Content starts

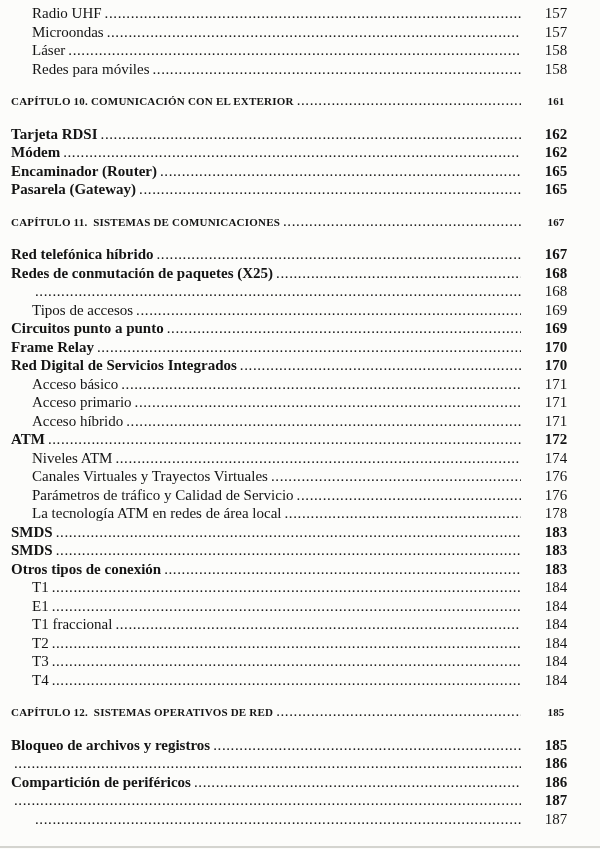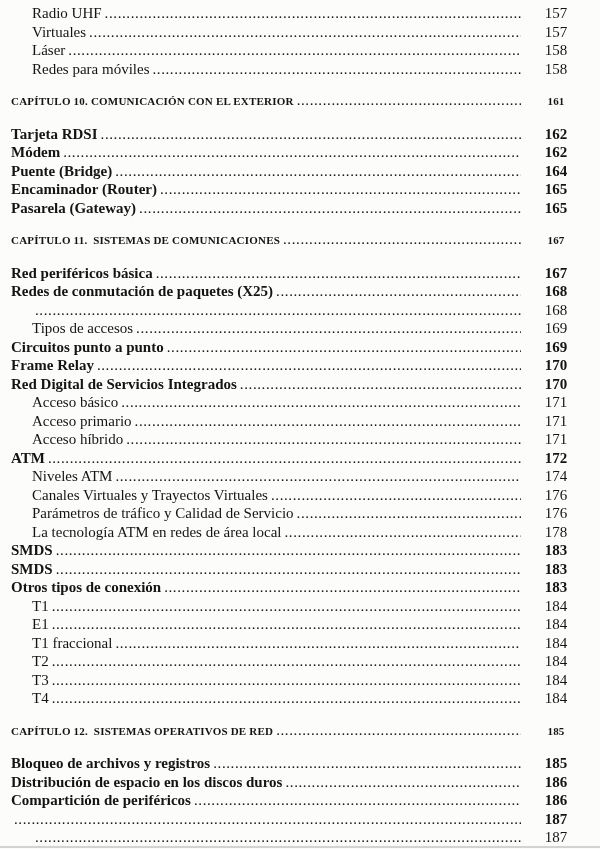--- a/index.html
+++ b/index.html
@@ -72,21 +72,21 @@
 <body>
 
 <div class="page">
 
   <div class="row sub">
       <span class="label">Radio UHF</span>
       <span class="leader"></span>
       <span class="pagenum">157</span>
     </div>
   <div class="row sub">
-      <span class="label">Virtuales</span>
+      <span class="label">Microondas</span>
       <span class="leader"></span>
       <span class="pagenum">157</span>
     </div>
   <div class="row sub">
       <span class="label">Láser</span>
       <span class="leader"></span>
       <span class="pagenum">158</span>
     </div>
   <div class="row sub">
       <span class="label">Redes para móviles</span>
@@ -104,43 +104,38 @@
       <span class="label">Tarjeta RDSI</span>
       <span class="leader"></span>
       <span class="pagenum">162</span>
     </div>
   <div class="row main">
       <span class="label">Módem</span>
       <span class="leader"></span>
       <span class="pagenum">162</span>
     </div>
   <div class="row main">
-      <span class="label">Puente (Bridge)</span>
-      <span class="leader"></span>
-      <span class="pagenum">164</span>
-    </div>
-  <div class="row main">
       <span class="label">Encaminador (Router)</span>
       <span class="leader"></span>
       <span class="pagenum">165</span>
     </div>
   <div class="row main">
       <span class="label">Pasarela (Gateway)</span>
       <span class="leader"></span>
       <span class="pagenum">165</span>
     </div>
 
   <div class="row chapter">
       <span class="label">CAPÍTULO 11.&nbsp; SISTEMAS DE COMUNICACIONES</span>
       <span class="leader"></span>
       <span class="pagenum">167</span>
     </div>
 
   <div class="row main">
-      <span class="label">Red periféricos básica</span>
+      <span class="label">Red telefónica híbrido</span>
       <span class="leader"></span>
       <span class="pagenum">167</span>
     </div>
   <div class="row main">
       <span class="label">Redes de conmutación de paquetes (X25)</span>
       <span class="leader"></span>
       <span class="pagenum">168</span>
     </div>
   <div class="row sub">
       <span class="leader"></span>
@@ -257,21 +252,20 @@
       <span class="leader"></span>
       <span class="pagenum">185</span>
     </div>
 
   <div class="row main">
       <span class="label">Bloqueo de archivos y registros</span>
       <span class="leader"></span>
       <span class="pagenum">185</span>
     </div>
   <div class="row main">
-      <span class="label">Distribución de espacio en los discos duros</span>
       <span class="leader"></span>
       <span class="pagenum">186</span>
     </div>
   <div class="row main">
       <span class="label">Compartición de periféricos</span>
       <span class="leader"></span>
       <span class="pagenum">186</span>
     </div>
   <div class="row main">
       <span class="leader"></span>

Content ends

**Directions for this task**
Only the pictures are to be left out; repeat all other material exactly.

**Task response**
--- a/index.html
+++ b/index.html
@@ -72,21 +72,21 @@
 <body>
 
 <div class="page">
 
   <div class="row sub">
       <span class="label">Radio UHF</span>
       <span class="leader"></span>
       <span class="pagenum">157</span>
     </div>
   <div class="row sub">
-      <span class="label">Virtuales</span>
+      <span class="label">Microondas</span>
       <span class="leader"></span>
       <span class="pagenum">157</span>
     </div>
   <div class="row sub">
       <span class="label">Láser</span>
       <span class="leader"></span>
       <span class="pagenum">158</span>
     </div>
   <div class="row sub">
       <span class="label">Redes para móviles</span>
@@ -104,43 +104,38 @@
       <span class="label">Tarjeta RDSI</span>
       <span class="leader"></span>
       <span class="pagenum">162</span>
     </div>
   <div class="row main">
       <span class="label">Módem</span>
       <span class="leader"></span>
       <span class="pagenum">162</span>
     </div>
   <div class="row main">
-      <span class="label">Puente (Bridge)</span>
-      <span class="leader"></span>
-      <span class="pagenum">164</span>
-    </div>
-  <div class="row main">
       <span class="label">Encaminador (Router)</span>
       <span class="leader"></span>
       <span class="pagenum">165</span>
     </div>
   <div class="row main">
       <span class="label">Pasarela (Gateway)</span>
       <span class="leader"></span>
       <span class="pagenum">165</span>
     </div>
 
   <div class="row chapter">
       <span class="label">CAPÍTULO 11.&nbsp; SISTEMAS DE COMUNICACIONES</span>
       <span class="leader"></span>
       <span class="pagenum">167</span>
     </div>
 
   <div class="row main">
-      <span class="label">Red periféricos básica</span>
+      <span class="label">Red telefónica híbrido</span>
       <span class="leader"></span>
       <span class="pagenum">167</span>
     </div>
   <div class="row main">
       <span class="label">Redes de conmutación de paquetes (X25)</span>
       <span class="leader"></span>
       <span class="pagenum">168</span>
     </div>
   <div class="row sub">
       <span class="leader"></span>
@@ -257,21 +252,20 @@
       <span class="leader"></span>
       <span class="pagenum">185</span>
     </div>
 
   <div class="row main">
       <span class="label">Bloqueo de archivos y registros</span>
       <span class="leader"></span>
       <span class="pagenum">185</span>
     </div>
   <div class="row main">
-      <span class="label">Distribución de espacio en los discos duros</span>
       <span class="leader"></span>
       <span class="pagenum">186</span>
     </div>
   <div class="row main">
       <span class="label">Compartición de periféricos</span>
       <span class="leader"></span>
       <span class="pagenum">186</span>
     </div>
   <div class="row main">
       <span class="leader"></span>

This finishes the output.